This
happy morning, I give thanks as the smell of baking turkey drifts through our
home and wait anxiously for Santa Claus to appear at the Macy Day Parade. This happy morning; this twilight moment
between what was and what will be, I finished the final session of The
Ancient Greek Hero in Twenty Four Hours.
In
this session we studied among other things the Homeric Hymn to Dionysus. It begins with the god apparently looking for
a ride standing on “a jutting headland by
the shore of the fruitless sea…his rich, dark hair was waving about him, and on
his strong shoulders he wore a purple robe.” Back then
only the wealthy could afford purple fabric.
Conveniently, a crew of pirates
came upon him and “they thought that he
was the son of a line of kings nurtured by the sky god.” They snatch
the young god up in hopes of a great ransom.
Immediately
the helmsman yells out “What kind of
daemon possesses you all! What kind of god is this that you seized and tried to
tie up…?
Elsewhere, I pondered the helmsman’s second sight. I wondered if his hand on the rudder could
sense the weight of the god affecting the boat.

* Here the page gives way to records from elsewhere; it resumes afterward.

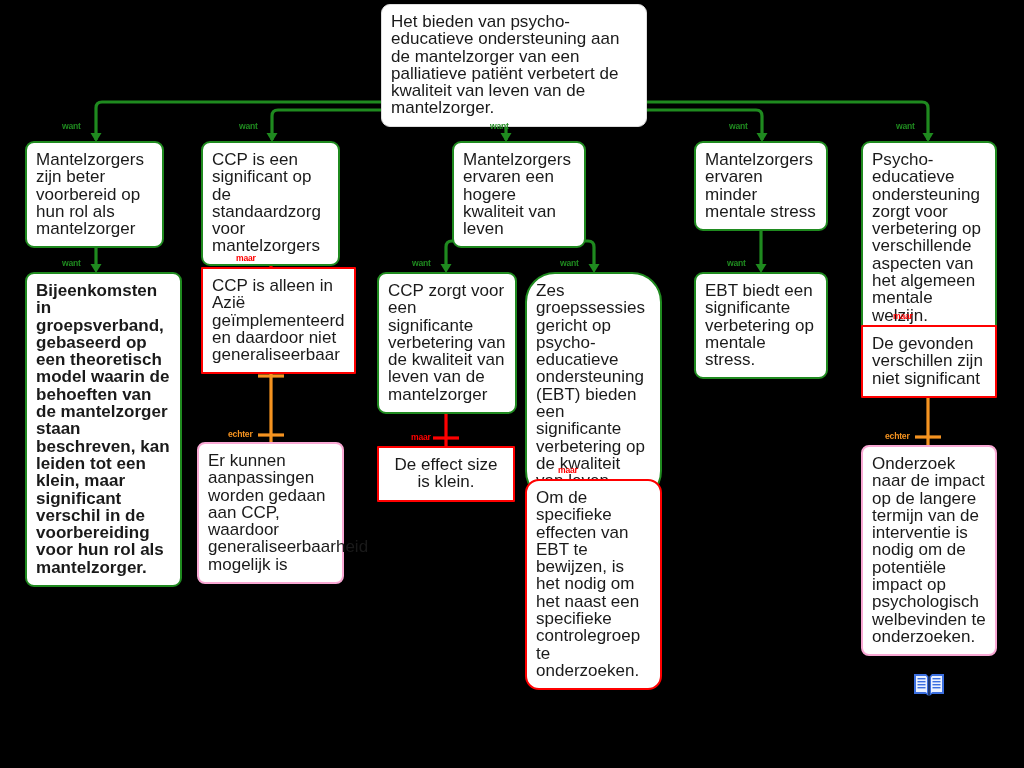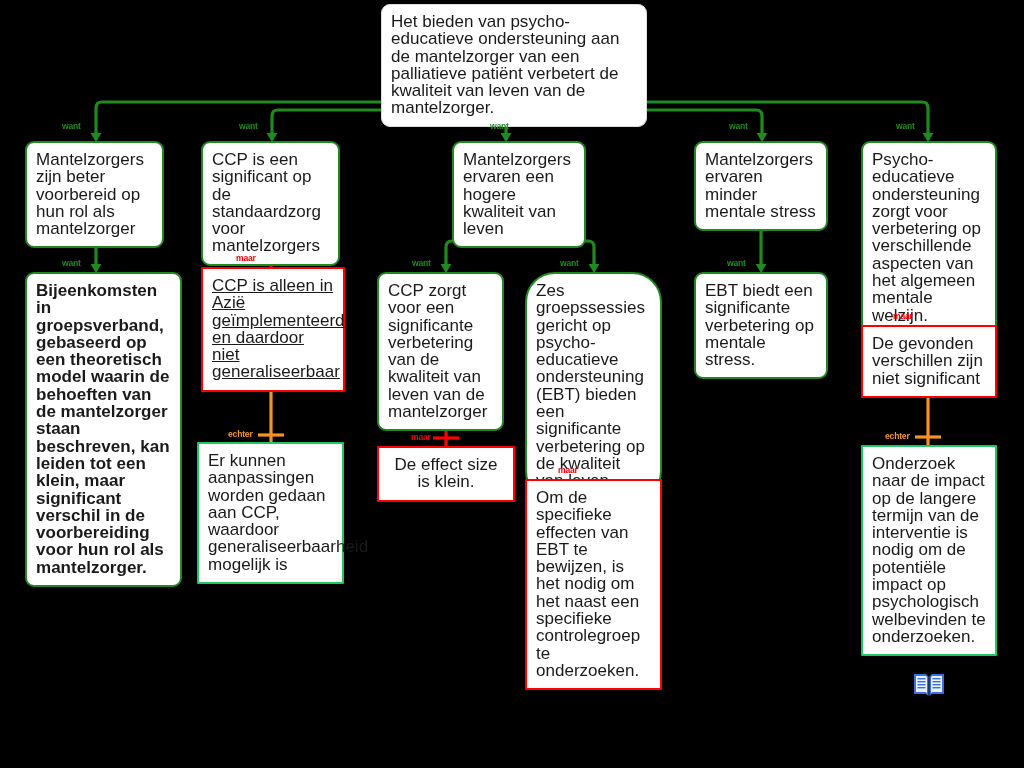"CCP is alleen in Azië" div.node { text-decoration: underline -> none; width: 144px -> 155px }
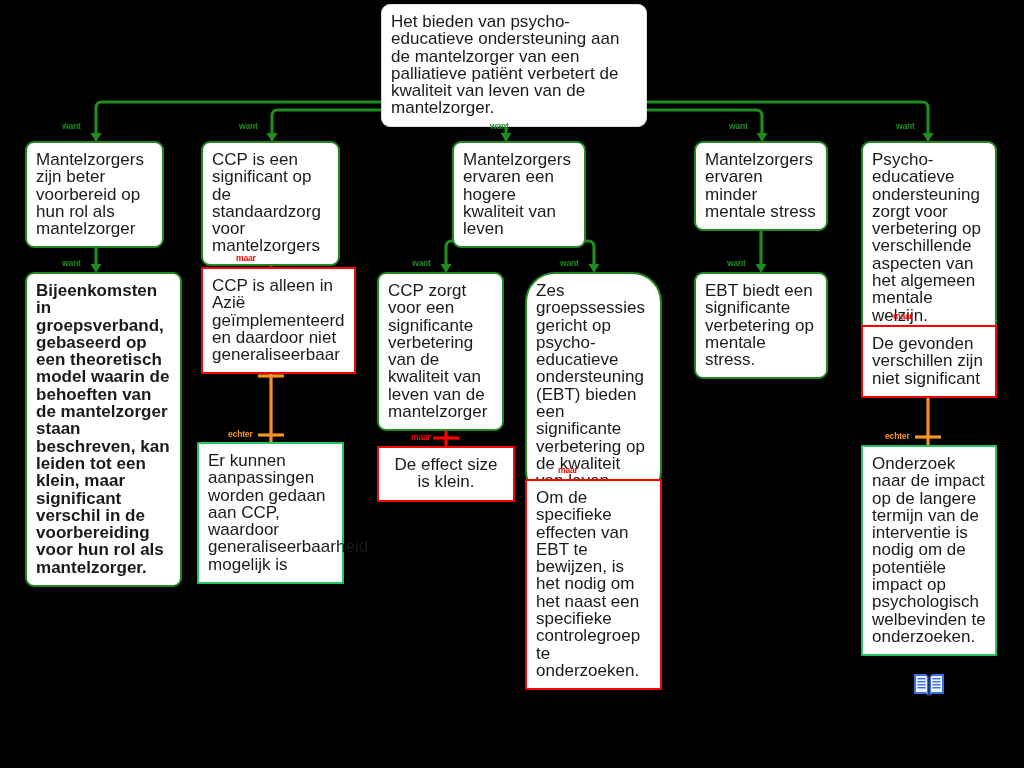"CCP zorgt voor een significante" div.node { width: 127px -> 140px }
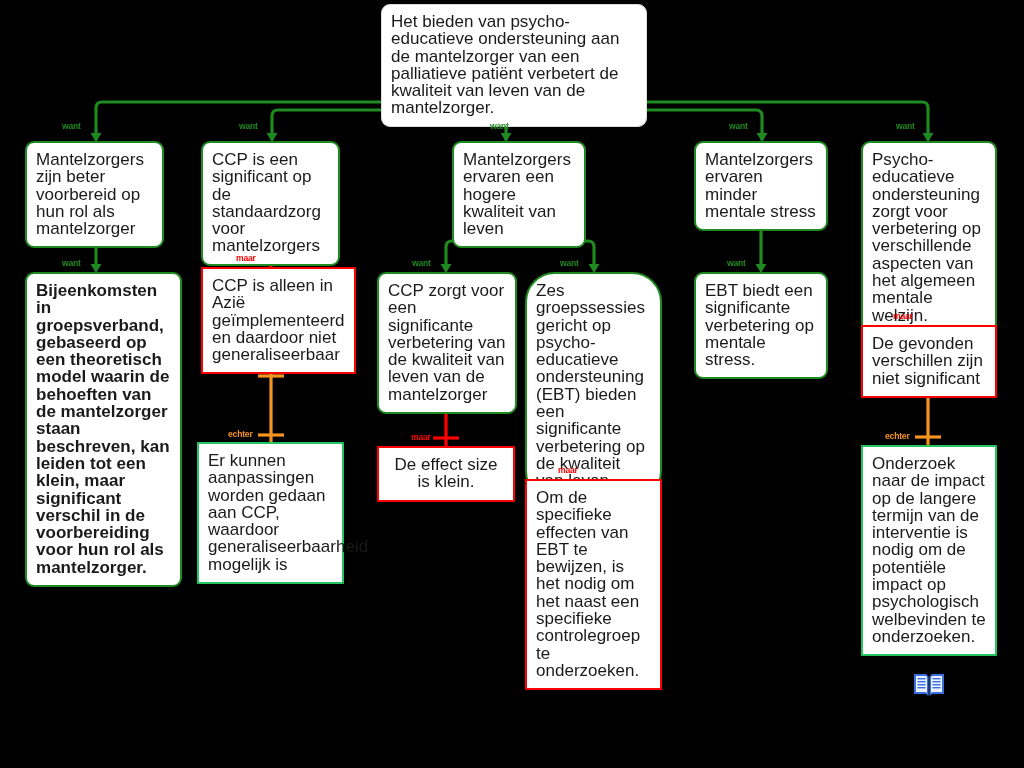"Er kunnen aanpassingen worden gedaan" .node.orange { border: 2px solid #22c55e -> 2px solid #f9a8d4; border-radius: 1px -> 8px }
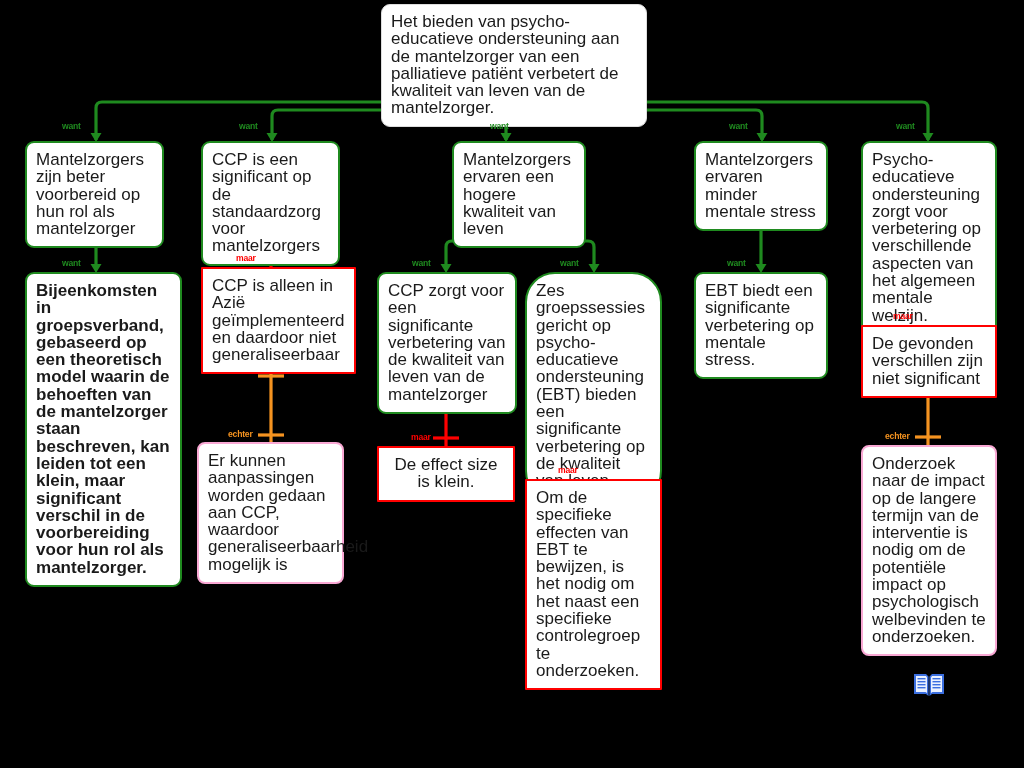"Om de specifieke effecten van" div.node { border-radius: none -> 14px }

Professor Nagy says of the helmsman’s clarity and vision; “…you have to have the mentality to get this. And if you have the right mentality, then
you're saved.” The rest of the crew
clearly doesn’t have the helmsman’s pious perspective. The skipper over rules his arguments and tells
him to keep to his work. Immediately
weird things started happening. Dionysus
turns into a lion, grapevines start growing up the mast and line, a bear
appears on deck and the “fruitless sea” turns to wine, hence Homer’s wine-dark
sea. Naturally, “The men, terrified, were fleeing toward the stern of the ship, crowding
around the steersman.” Apparently, a
bear on deck was the final straw and the crew leaped over board. Dionysus turned them into the first
dolphins. The
helmsman at his post till the end was about to follow them into the deep when
the god saved him from doing so. Dionysus
said “Have courage, you radiant man,
reached by a force that works from far away. You
have achieved beauty and pleasure for my heart.” As Nagy explains in the textbook
at 24.16 “Since Dionysus caused it to
happen that the steersman ‘became the most blessed of all men’, I interpret
this divine action as the transforming of a man into a cult hero.”
I
had a different perspective this time while reading the textbook, studying the source
material and listening to the lectures.
You see the federal government “furloughed” me. Consequently, I was working at a local cannery
located upon “a jutting headland by the shore of the fruitless sea”. My comrades were not a crew of pirates but
neither were they sons “of a line of kings nurtured by the sky god.” That is to say they did not live in the “rarified
air” they believed I did. One day while
we trimmed fillets of salmon, we got some good news about our progress.
“Praise God!”
I shouted. “Oh, are you
religious?” one of the guys asked innocently.
In the federal government if I began discussing my faith, the boss would
have yelled at me and told me to keep to my work. My cheeks blushed as though I’d drank too
much red-wine. I hesitantly answered,
yes. My comrades showered me with
questions about my faith and church.
Then the conversation passed on to other things.
At
break my comrades would stand on the dock at the back overlooking the
water. That day as the afternoon break
wound down and our comrades leapt back to work, one of them fled toward the
stern of the cannery where I stood and crowded up to me. He had a question about lying. Being experienced in dialogue from this class
and familiar with Odysseus I helped him work through the ethics of a bummed
cigarette. As we returned to work he seemed satisfied with the conclusion we’d
drawn, as though he had “achieved beauty and pleasure for (his) heart.”
This
concludes my current adventure with version CB22.1x of The Ancient Greek Hero
in Twenty Four Hours. I have” turned the
post” as we say. But the race goes on
forever. After the holidays I will race
with other graduates in “Hour
25” and God willing, I and my winged steads will race with others during
version CB22.3x during the Summer of 2014.